Exercise brief >>
Out of the lines below, please list those that hold the string "overflow".

==== Dataset ====

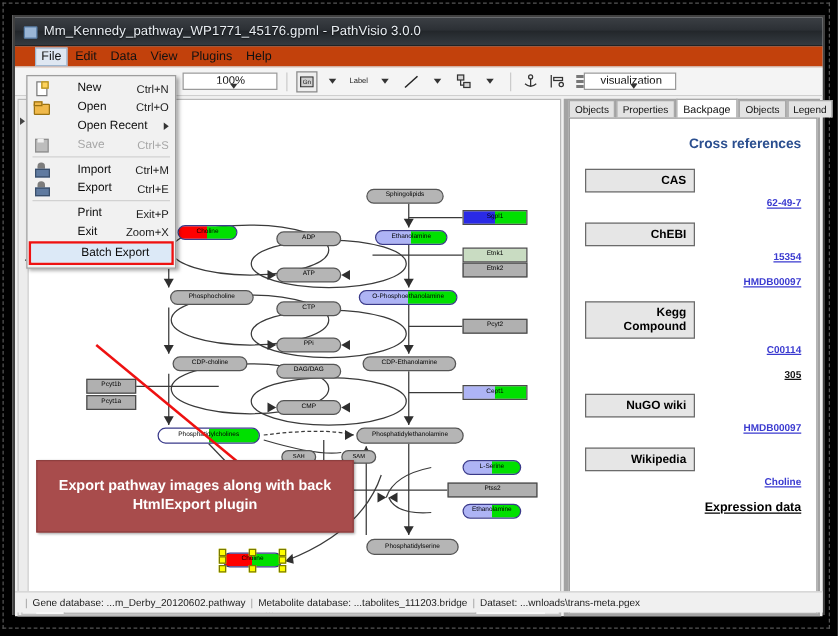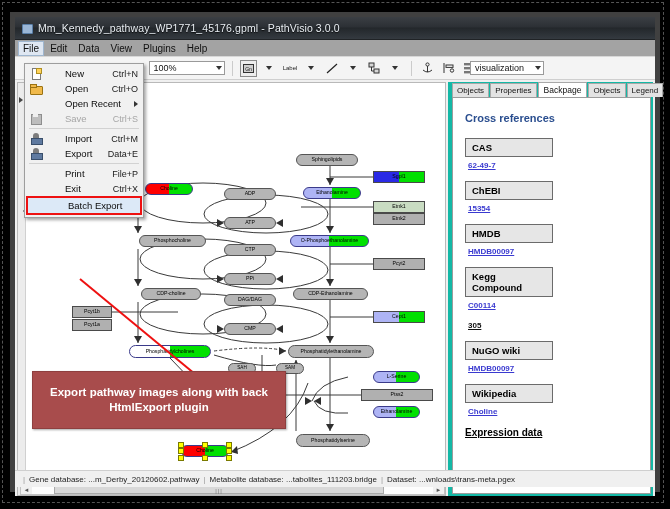--- a/index.html
+++ b/index.html
@@ -5,46 +5,46 @@
   html,body{margin:0;padding:0;background:#000;}
   body{width:670px;height:509px;overflow:hidden;font-family:"Liberation Sans",sans-serif;}
 
   #shot{position:relative;width:670px;height:509px;background:#000;}
 
   
   .outer-dash{position:absolute;left:2px;top:2px;width:662px;height:501px;border:1px dashed #555;box-sizing:border-box;}
 
   
   .window{position:absolute;left:10px;top:12px;width:650px;height:480px;background:#f0f0f0;
-          border:5px solid #404040;box-sizing:border-box;box-shadow:0 0 3px #000;}
+          border:2px solid #404040;box-sizing:border-box;box-shadow:0 0 3px #000;}
 
   
   .titlebar{position:relative;height:22px;
      background:linear-gradient(to bottom,#3b3f44 0%,#2c3035 45%,#23272b 50%,#343a40 100%);
      border-bottom:1px solid #202326;}
   .titlebar .tb-inner{display:flex;align-items:center;height:22px;padding-left:6px;}
   .tb-icon{width:12px;height:12px;margin-right:5px;position:relative;}
   .tb-icon:before{content:"";position:absolute;left:1px;top:2px;width:9px;height:8px;
       background:#9ab6d6;border:1px solid #5a7fa8;border-radius:1px;}
   .tb-title{font-size:10.5px;color:#e9eef3;white-space:nowrap;letter-spacing:.1px;
       text-shadow:0 1px 1px rgba(0,0,0,.8);}
 
   
-  .menubar{height:16px;background:#a3a3a3;border-bottom:1px solid #d7d7d7;
-     display:flex;align-items:flex-end;padding-left:3px;}
+  .menubar{height:16px;background:#c2410c;border-bottom:1px solid #d7d7d7;
+     display:flex;align-items:flex-end;padding-left:16px;}
   .menubar .mi{font-size:10px;color:#111;padding:1px 5px;margin-right:1px;line-height:13px;}
   .menubar .mi.active{background:#dfe7f2;border:1px solid #9fb6cf;padding:0px 4px;}
 
   
   .toolbar{height:22px;background:#f4f4f4;border-bottom:1px solid #cfcfcf;
       display:flex;align-items:center;padding-left:6px;gap:4px;position:relative;}
   .tb-sep{width:1px;height:15px;background:#cbcbcb;margin:0 3px;}
   .zoom-lab{font-size:9px;color:#111;margin-left:98px;}
   .combo{height:14px;background:#fff;border:1px solid #9a9a9a;display:flex;align-items:center;
-      justify-content:space-between;font-size:9px;color:#111;padding:0 2px 0 4px;box-sizing:border-box;}
+      justify-content:space-between;font-size:9px;color:#111;padding:0 2px 0 4px;box-sizing:border-box;flex-direction:column;}
   .combo .cv{white-space:nowrap;overflow:hidden;}
   .caret{width:0;height:0;border-left:3px solid transparent;border-right:3px solid transparent;
       border-top:4px solid #333;margin-left:4px;}
   .tbtn{width:15px;height:15px;border:1px solid transparent;display:flex;align-items:center;
       justify-content:center;font-size:8px;color:#222;position:relative;}
   .tbtn.framed{border:1px solid #8a8a8a;background:#eee;}
   .mini-caret{width:0;height:0;border-left:3px solid transparent;border-right:3px solid transparent;
       border-top:4px solid #333;}
   .lbl-btn{font-size:6px;color:#222;}
 
@@ -104,21 +104,21 @@
       display:flex;flex-direction:column;align-items:center;justify-content:center;
       color:#fff;font-weight:bold;font-size:11.5px;line-height:15px;text-align:center;
       box-shadow:1px 1px 2px rgba(0,0,0,.35);z-index:20;}
   .callout .hl{color:#69e04a;}
 
   
   .selnode{position:absolute;z-index:25;}
   .handle{position:absolute;width:4px;height:4px;background:#ffff00;border:1px solid #7a7a00;}
 
   
-  .side{position:relative;width:205px;margin:2px 2px 0 1px;background:#14b8a6;}
+  .side{position:relative;width:205px;margin:2px 2px 0 1px;background:#a3a3a3;text-align:right;}
   .tabs{display:flex;align-items:flex-end;height:15px;padding-left:4px;gap:1px;}
   .tab{font-size:8px;color:#111;background:#e3e3e3;border:1px solid #a8a8a8;border-bottom:none;
       padding:1px 4px 1px 4px;line-height:11px;}
   .tab.sel{background:#fff;font-size:8.5px;padding:2px 5px 2px 5px;position:relative;top:1px;}
   .sidebody{position:absolute;left:4px;right:2px;top:15px;bottom:2px;background:#fff;
       border:1px solid #9c9c9c;box-sizing:border-box;overflow:hidden;}
   .side-inner{padding:10px 12px 0 12px;}
   .xref-title{color:#2a4e8f;font-weight:bold;font-size:11px;margin:4px 0 14px 0;}
   .xr-box{background:#e6e6e6;border:1px solid #6b6b6b;font-weight:bold;font-size:9.5px;color:#000;
       padding:3px 6px;width:88px;box-sizing:border-box;}
@@ -410,21 +410,20 @@
         <div class="sidebody">
           <div class="side-inner">
             <div class="xref-title">Cross references</div>
 
             <div class="xr-box">CAS</div>
             <a class="xr-link">62-49-7</a>
 
             <div class="xr-box">ChEBI</div>
             <a class="xr-link">15354</a>
 
-            <div class="xr-box">HMDB</div>
             <a class="xr-link">HMDB00097</a>
 
             <div class="xr-box">Kegg Compound</div>
             <a class="xr-link">C00114</a>
 
             <span class="xr-plain">305</span>
 
             <div class="xr-box">NuGO wiki</div>
             <a class="xr-link">HMDB00097</a>
 
@@ -482,32 +481,32 @@
             <span class="ic ic-port"></span>
           </span>
         <span class="fm-lab">Import</span>
         <span class="fm-acc">Ctrl+M</span>
       </div>
       <div class="fm-row">
         <span class="fm-ico">
             <span class="ic ic-port"></span>
           </span>
         <span class="fm-lab">Export</span>
-        <span class="fm-acc">Data+E</span>
+        <span class="fm-acc">Ctrl+E</span>
       </div>
       <div class="fm-div"></div>
       <div class="fm-row">
         <span class="fm-ico"></span>
         <span class="fm-lab">Print</span>
-        <span class="fm-acc">File+P</span>
+        <span class="fm-acc">Exit+P</span>
       </div>
       <div class="fm-row">
         <span class="fm-ico"></span>
         <span class="fm-lab">Exit</span>
-        <span class="fm-acc">Ctrl+X</span>
+        <span class="fm-acc">Zoom+X</span>
       </div>
       <div class="fm-highlight-box">
         <div class="fm-row highlight">
           <span class="fm-ico"></span>
           <span class="fm-lab">Batch Export</span>
         </div>
       </div>
     </div>
 
   </div>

====

Answer area >>
   body{width:670px;height:509px;overflow:hidden;font-family:"Liberation Sans",sans-serif;}
   .combo .cv{white-space:nowrap;overflow:hidden;}
       border:1px solid #9c9c9c;box-sizing:border-box;overflow:hidden;}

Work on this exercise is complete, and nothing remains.